Riace, ascesa e caduta di Mimmo Lucano

 

Riace borgo dista quasi sette chilometri dal mare. Dallo Jonio ci si arriva percorrendo una lingua d’asfalto in salita, spesso ‘bucata’ per la cattiva manutenzione a causa delle casse vuote del comune, e dalla mala amministrazione. Una sorte eguale, quella di Riace –  nel cui mare furono pescati i Bronzi adesso esposti nel Museo nazionale della Magna Grecia di Reggio Calabria – a quella di altri piccoli comuni calabresi, come Condofuri, S. Lorenzo, Palizzi, Badolato, le cui propaggini territoriali arrivano a lambire la battigia, sempre più falcidiati dall’abbandono dei residenti per mancanza di lavoro o dei servizi essenziali.
Domenico “Mimmo” Lucano, 64 anni, è stato sindaco del piccolo centro per ben tre volte, sconosciuto ai più fino al 1998, anno in cui circa duecento immigrati del Kurdistan, per sfuggire alla tenaglia di turchi e irakeni, stipati su una barca a vela, naufragano sulla costa riacese. E’ l’inizio del cosiddetto “modello Riace”. Mimmo Lucano, che da quel giorno sarà per tutti Mimmo “u curdu”, insieme ai pochi giovani ancora rimasti in paese, convince i proprietari delle case chiuse ormai da decenni per effetto dell’emigrazione, ad aprirle per ospitare i nuovi “dannati della Terra”.

Da lì è un crescendo di notorietà per il “curdo”, tanto che nel 2016 appare collocato al quarantesimo posto della classifica ‘Fortune’ delle persone più note del pianeta. Lucano riesce così a costruire un ‘modello’ di accoglienza e di integrazione noto in tutto il mondo, alternativo agli Sprar, e il piccolo comune jonico diventa così meta di numerose iniziative culturali internazionali. Lucano fa anche di più: per gli immigrati, che sempre più numerosi giungono a Riace, realizza la scuola, un laboratorio artigiano, ed organizza la raccolta dei rifiuti ‘porta a porta’ utilizzando gli asini, unico ‘mezzo di trasporto’ per potere muoversi tra le viuzze del borgo. Un ‘villaggio globale’ affascinante, dove non mancano però le voci critiche, e non solo da settori del centrodestra locale e nazionale, ma anche da gruppi di cittadini riacesi.
Partono così le prime indagini che sfociano con la notifica a Mimmo “u curdu”, nell’ottobre del 2018, di un’ordinanza di custodia cautelare del gip del Tribunale di Locri, su richiesta di quella Procura.
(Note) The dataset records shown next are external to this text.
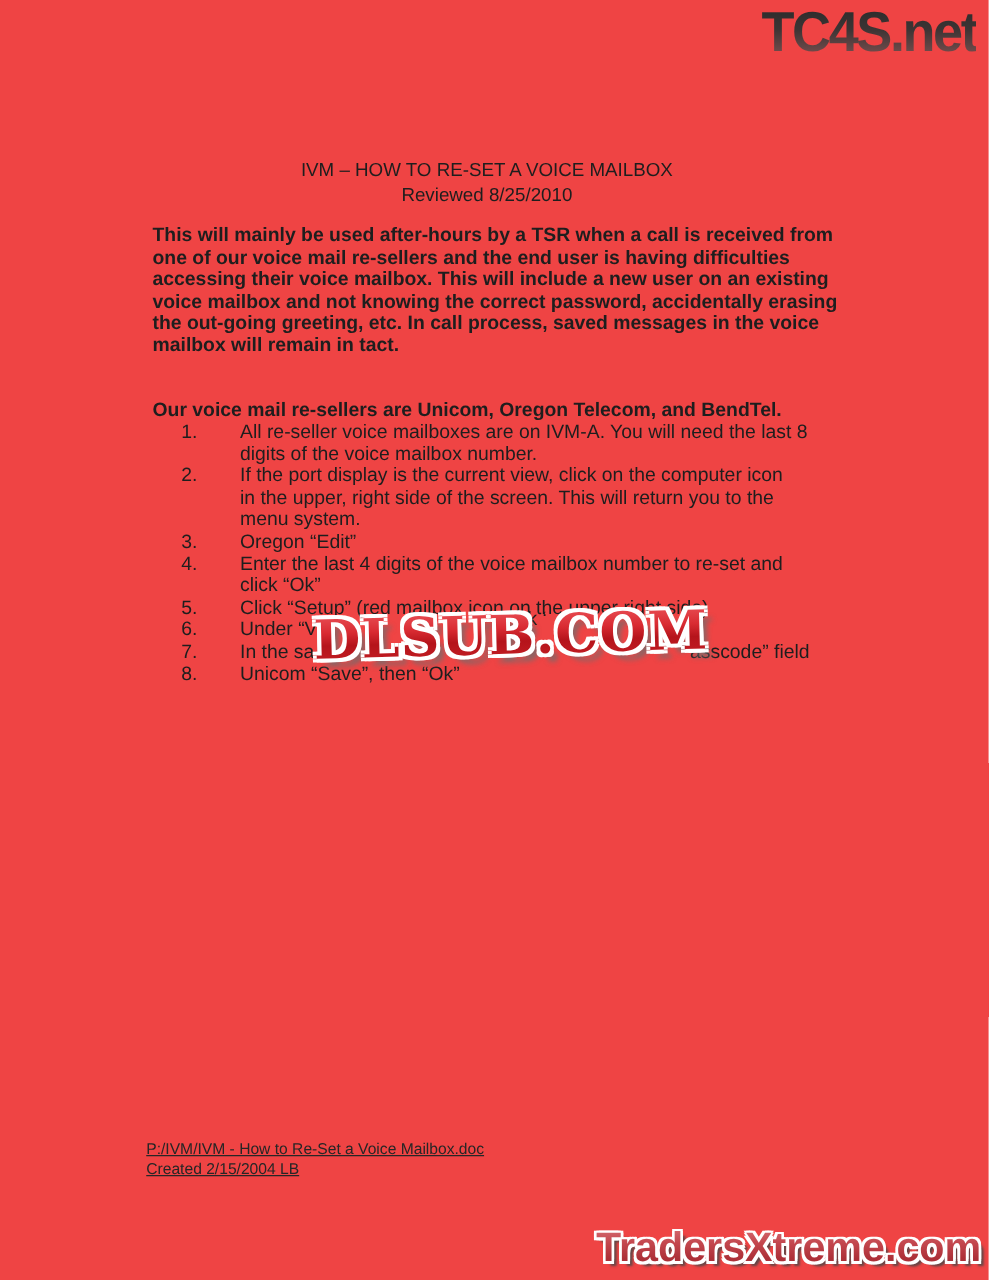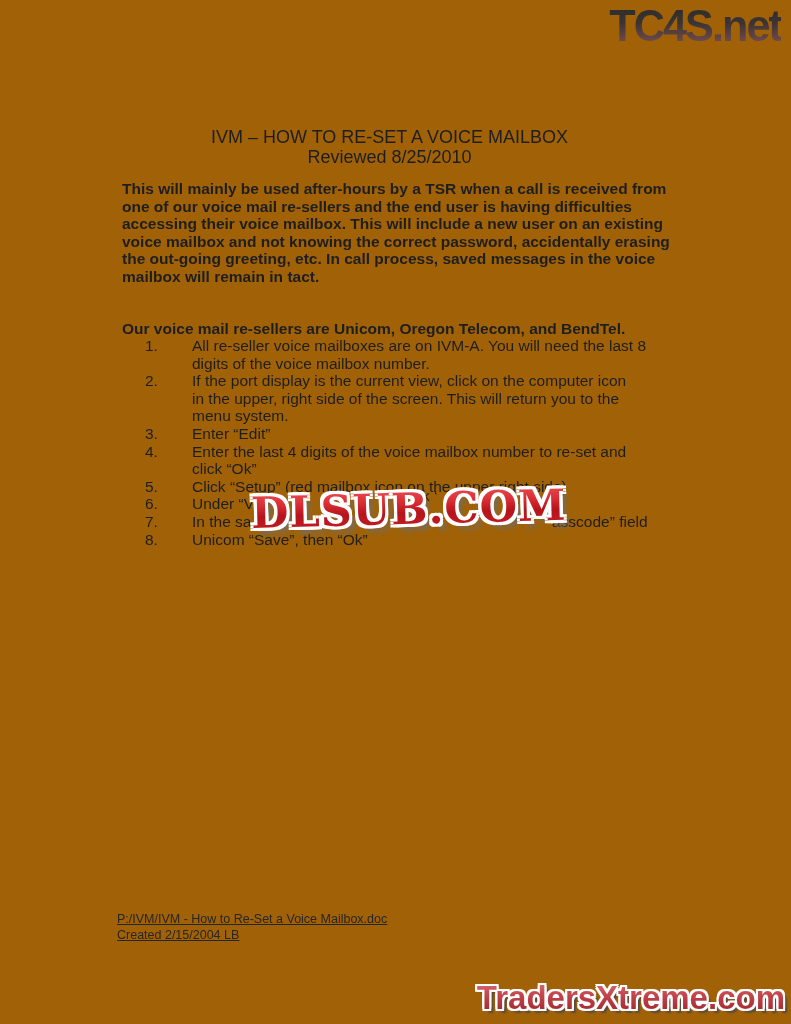--- a/index.html
+++ b/index.html
@@ -6,7 +6,7 @@
   .page{
     position:relative;
     width:791px;height:1024px;
-    background:#a16207;
+    background:#ef4444;
     font-family:"Liberation Sans",sans-serif;
     color:#1e1e1e;
     overflow:hidden;

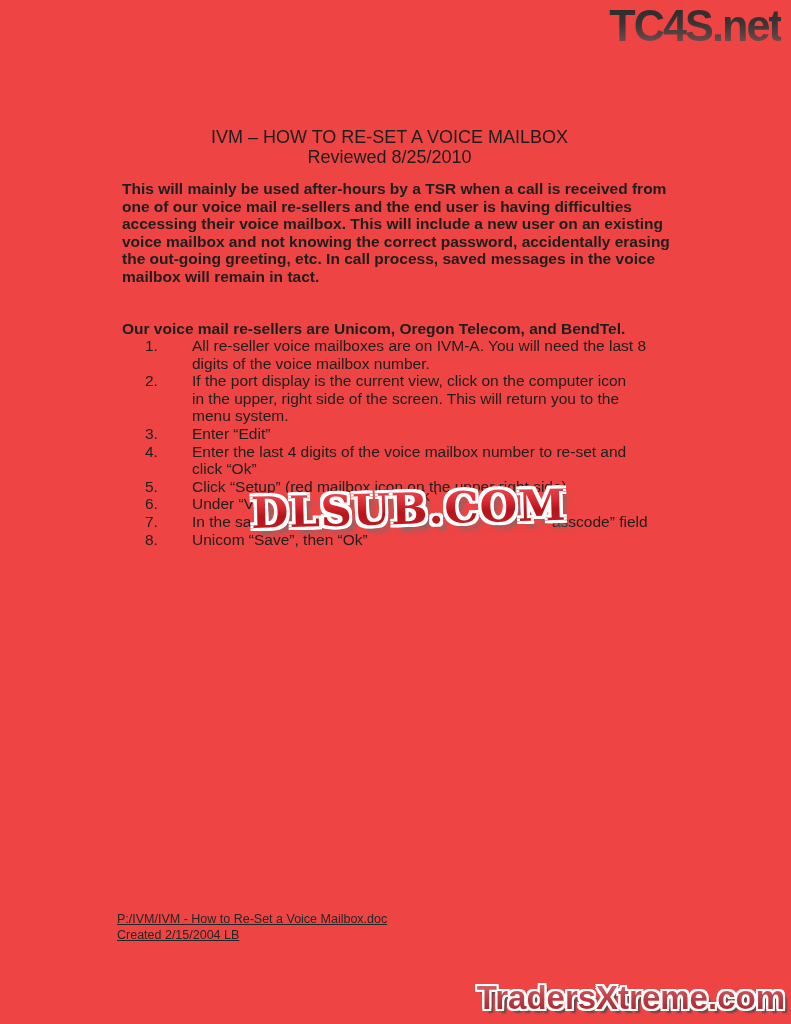--- a/index.html
+++ b/index.html
@@ -25,7 +25,7 @@
   
   .title-block{
     position:absolute;top:127px;left:0;right:12px;
-    text-align:center;font-size:18px;line-height:20px;
+    text-align:center;font-size:15px;line-height:20px;
     white-space:nowrap;
   }
 

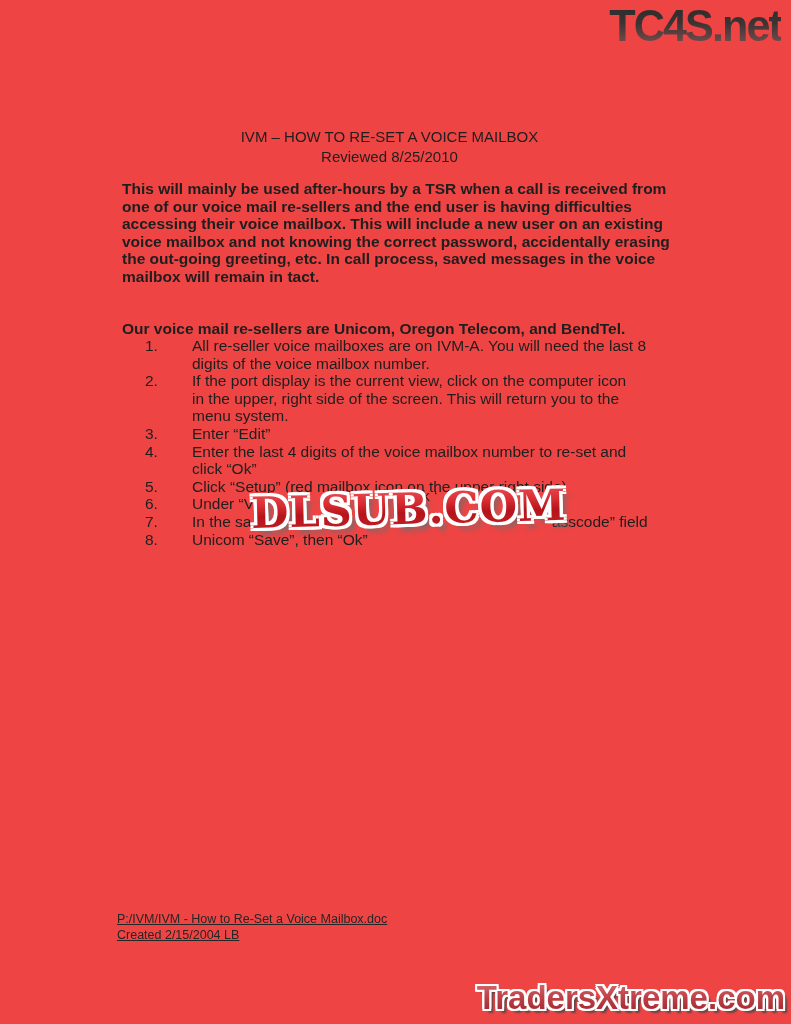--- a/index.html
+++ b/index.html
@@ -151,7 +151,7 @@
     <div class="step">
       <div class="num">3.</div>
       <div class="lines">
-        <div>Enter “Edit”</div>
+        <div>Oregon “Edit”</div>
       </div>
     </div>
     <div class="step">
Domenico Lucano, finisce così ai domiciliari con pesanti ipotesi di reato – che gli costeranno una condanna in primo grado a tredici anni e due mesi di reclusione –  proprio su presunte illegittimità riscontrate nella gestione di fondi pubblici destinati ad alimentare il “modello Riace”, tra cui la celebrazione di matrimoni combinati tra abitanti di Riace e immigrati, con l’unico scopo – secondo l’accusa – di consentire agli interessati il diritto di permanenza in Italia.
“La vera utopia non e’ la caduta del Muro (di Berlino), ma quello che è stato realizzato in alcun paesi della Calabria, Riace in testa. Qui ho visto un mondo migliore’. Così il regista Wim Wenders definì l’esperienza riacese, a cui ha dedicato un cortometraggio, “Il Volo”, che ha come attori protagonisti gli immigrati e le loro storie. E’ l’avvio della fine del “modello Riace”, naufragato sotto le indagini della Guardia di Finanza e della Procura della Repubblica di Locri, anche per effetto di un modello amministrativo gestito da Lucano e dai suoi collaboratori, che ha instillato molti dubbi sul piano della gestione delle risorse pubbliche.